At the 94th Academy Awards, Encanto received nominations for Best Original Score and Best Original Song, and won Best Animated Feature. The film won three awards at the 65th Annual Grammy Awards in the visual media categories: Best Score Soundtrack, Best Compilation Soundtrack, and Best Song ("We Don't Talk About Bruno"). Encantos other nominations include nine Annie Awards (winning three), a British Academy Film Award (which it won), two Critics' Choice Movie Awards, and three Golden Globe Awards (winning one). It also won the National Board of Review Award for Best Animated Film.

== Other media ==
=== Encanto at the Hollywood Bowl ===
Encanto at the Hollywood Bowl is a 2022 live musical hosted by Lin-Manuel Miranda, which includes some of the film's cast members performing the songs from the film. The stage musical was performed on November 11 and 12 at the Hollywood Bowl, and a concert film version was released on December 28, 2022 on Disney+.

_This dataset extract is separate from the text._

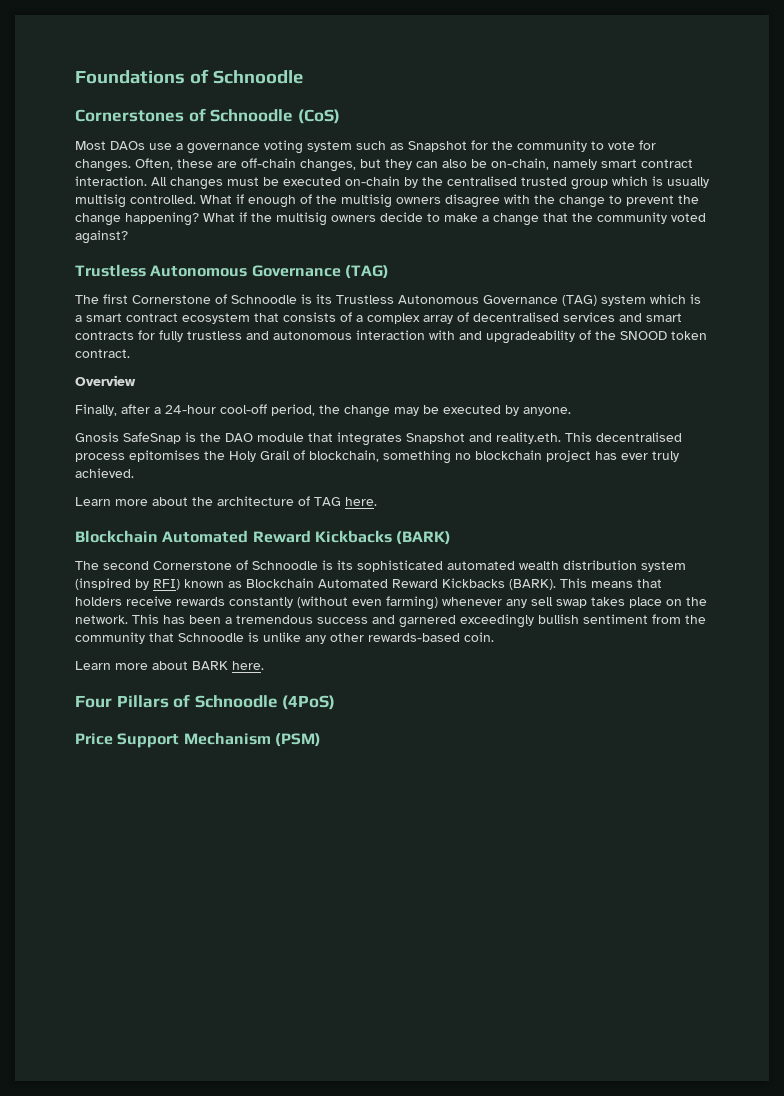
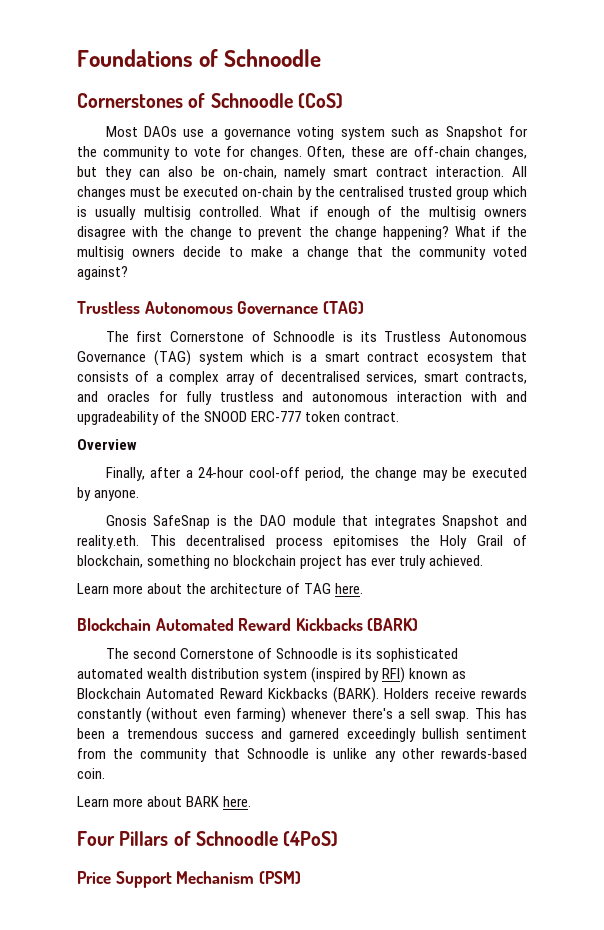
- The first Cornerstone of Schnoodle is its Trustless Autonomous Governance (TAG) system which is a smart contract ecosystem that consists of a complex array of decentralised services and smart contracts for fully trustless and autonomous interaction with and upgradeability of the SNOOD token contract.
+ The first Cornerstone of Schnoodle is its Trustless Autonomous Governance (TAG) system which is a smart contract ecosystem that consists of a complex array of decentralised services, smart contracts, and oracles for fully trustless and autonomous interaction with and upgradeability of the SNOOD ERC-777 token contract.
- This means that holders receive rewards constantly (without even farming) whenever any sell swap takes place on the network.
+ Holders receive rewards constantly (without even farming) whenever there's a sell swap.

=== Nightmares and Sueños ===
The young adult novel Nightmares and Sueños, written by Alex Segura, is a prequel to the film that focuses on seventeen-year-old Bruno and shows why people do not talk about him. It released on December 3, 2024.

=== Video games ===
Mirabel was added to Disney Dreamlight Valley in a February 2023 update as one of the villagers of the titular valley, along with a small version of Casita called "Mini Casita" as her home. In the world building game Disney Magic Kingdoms, during a limited time event with a storyline set after the events of the film, Mirabel, Bruno, Isabela, Luisa and Antonio were added as playable characters, along with Casita and Isabela's Room as attractions. Mirabel, Bruno, Isabela and Luisa appear as playable characters in the mobile game Disney Heroes: Battle Mode.

=== Theme park attractions ===
On March 21, 2024, Disney announced that a new Encanto stage show, ¡Celebración Encanto! would temporarily run from June 10 through September 6, 2024. However, it was later announced that it would become a full-time entertainment offering, and is currently permanent. The show is held multiple times daily at the CommuniCore Plaza in the World Celebration area at Epcot, and features live appearances from Mirabel and Bruno.

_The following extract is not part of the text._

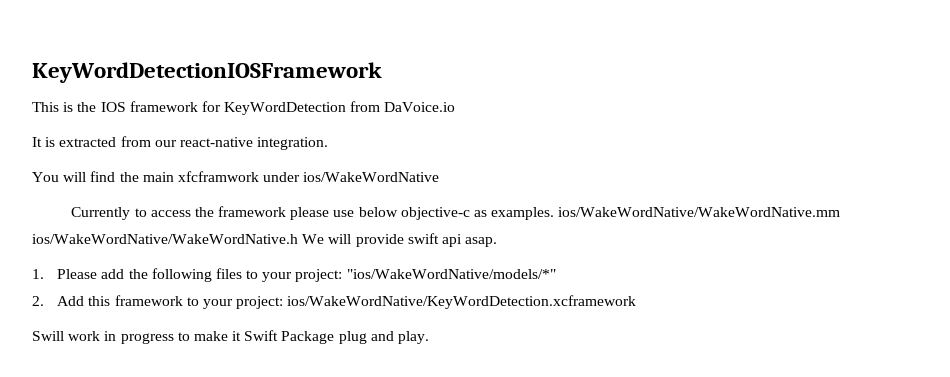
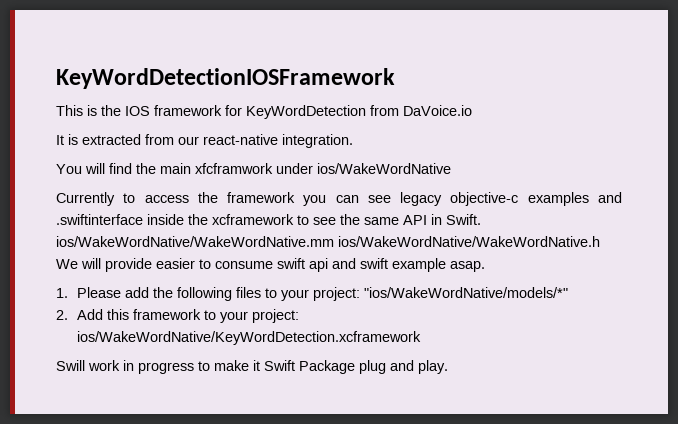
- Currently to access the framework please use below objective-c as examples. ios/WakeWordNative/WakeWordNative.mm ios/WakeWordNative/WakeWordNative.h We will provide swift api asap.
+ Currently to access the framework you can see legacy objective-c examples and .swiftinterface inside the xcframework to see the same API in Swift. ios/WakeWordNative/WakeWordNative.mm ios/WakeWordNative/WakeWordNative.h We will provide easier to consume swift api and swift example asap.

====Upcoming theme park ride====
In August 2024, it was announced that an Encanto ride is in development for Disney's Animal Kingdom, scheduled to open in 2027 as part of a new Tropical Americas section of the park, which will replace DinoLand U.S.A.. The ride will take guests on a tour of the Casita on the day of Antonio's gift ceremony, celebrating his connection with animals. In December 2025, it was announced that the original voice actors will return for the ride.

===Other films===
The characters of Encanto make cameo appearances in the 2023 short film Once Upon a Studio, where they meet with other Walt Disney Animation Studios characters to take a group photo.

The 2026 film Descendants: Wicked Wonderland of the Descendants franchise includes the character Luis Madrigal (portrayed by Alexandro Byrd), who is the son of Luisa Madrigal, and has the same strength as his mother.

== Future ==
Jared Bush and Charise Castro Smith said they are open to a potential Disney+ series. Bush stated he would be happy to see a show about any member of the family, and Castro Smith shared that Miranda was very interested in creating a show about Dolores. Then–Disney CEO Bob Chapek described Encanto as the company's latest franchise during a February 2022 earnings call. However, Miranda revealed in December 2024, three years after the film's release: "We haven't talked about any Encanto sequels".

In March 2025, John Leguizamo reported that the possibility of a sequel is in the works, once the team in charge comes up with a storyline.